▸ **INSTRUCTIONS FOR THE TASK**: From the listing below, return every line with the string "navbtns" in it.

▸ **DATA UNDER STUDY**:
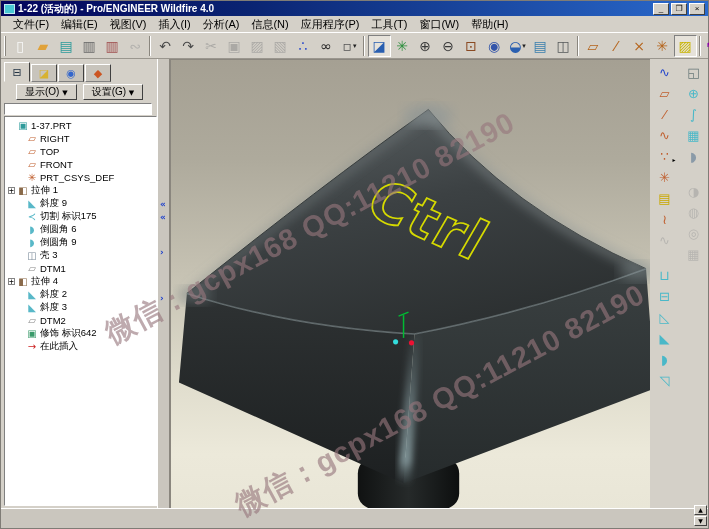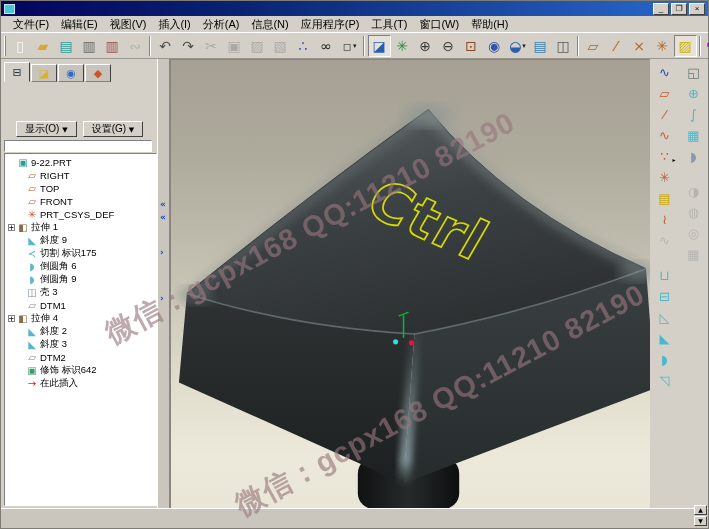--- a/index.html
+++ b/index.html
@@ -41,21 +41,21 @@
   
   .mainrow{ flex:1 1 auto; display:flex; min-height:0;}
 
   
   .navigator{ width:156px; flex:0 0 auto; display:flex; flex-direction:column; background:#d4d0c8; padding:2px 0 2px 3px;}
   .navtabs{ display:flex; align-items:flex-end; height:21px; flex:0 0 auto;}
   .navtab{ width:26px; height:18px; border:1px solid; border-color:#fff #404040 #808080 #fff;
     background:#c8c4bc; display:flex; align-items:center; justify-content:center; margin-right:1px;}
   .navtab.active{ height:20px; background:#d4d0c8; border-bottom-color:#d4d0c8;}
   .navtab .g{ font-size:11px; font-family:"DejaVu Sans",sans-serif;}
-  .navbtns{ display:flex; height:20px; padding:2px 12px; flex:0 0 auto;margin-top:37px;}
+  .navbtns{ display:flex; height:20px; padding:2px 12px; flex:0 0 auto;}
   .navbtn{ font-size:10px; padding:0 8px; height:16px; line-height:14px; background:#d4d0c8;
     border:1px solid; border-color:#fff #404040 #404040 #fff; white-space:nowrap; margin-right:6px;}
   .navbtn .arrow{ font-size:7px; font-family:"DejaVu Sans",sans-serif;}
   .treefilter{ height:12px; border:1px solid; border-color:#808080 #fff #fff #808080;
     background:#fff; font-size:9px; width:148px; margin:1px 0 1px 0; padding:0 2px;}
   .treearea{ flex:1 1 auto; background:#fff; border:1px solid; border-color:#808080 #fff #fff #808080;
     overflow:hidden; padding:2px 0 0 2px;}
   .tree-item{ display:flex; align-items:center; height:13px; font-size:9.5px; white-space:nowrap; color:#000;}
   .tree-item .exp{ width:7px; height:7px; border:1px solid #848484; background:#fff; font-size:8px;
     line-height:5px; text-align:center; margin-right:2px; flex:0 0 auto; font-family:"DejaVu Sans Mono",monospace;}
@@ -94,20 +94,21 @@
     font-size:29px; font-weight:bold; letter-spacing:1px; color:rgba(150,118,124,0.62);
     transform-origin:left center; }
 </style>
 </head>
 <body>
 
 <div id="window">
 
   <div class="titlebar">
     <div class="appicon"></div>
+    <div class="title">1-22 (活动的) - Pro/ENGINEER Wildfire 4.0</div>
     <div class="winbtns">
         <div class="winbtn"><span>_</span></div>
         <div class="winbtn"><span>❐</span></div>
         <div class="winbtn"><span>×</span></div>
       </div>
   </div>
 
   <div class="menubar">
     <div class="menu-host" style="display:flex">
         <div class="menu-item"><span>文件(F)</span></div>
@@ -285,21 +286,21 @@
       <div class="navbtns">
         <div class="navbtn"><span>显示(O)</span> <span class="arrow">▼</span></div>
         <div class="navbtn"><span>设置(G)</span> <span class="arrow">▼</span></div>
       </div>
       <input class="treefilter" value="" style="">
       <div class="treearea">
         <div>
             <div class="tree-item" style="padding-left: 1px;">
     <span class="exp"></span>
     <span class="ti" style="color: rgb(46, 155, 155);">▣</span>
-    <span class="lbl">9-22.PRT</span>
+    <span class="lbl">1-37.PRT</span>
   </div>
             <div class="tree-item" style="padding-left: 10px;">
     <span class="exp"></span>
     <span class="ti" style="color: rgb(192, 96, 48);">▱</span>
     <span class="lbl">RIGHT</span>
   </div>
             <div class="tree-item" style="padding-left: 10px;">
     <span class="exp"></span>
     <span class="ti" style="color: rgb(192, 96, 48);">▱</span>
     <span class="lbl">TOP</span>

▸ **FINAL ANSWER**:
-  .navbtns{ display:flex; height:20px; padding:2px 12px; flex:0 0 auto;margin-top:37px;}
+  .navbtns{ display:flex; height:20px; padding:2px 12px; flex:0 0 auto;}
       <div class="navbtns">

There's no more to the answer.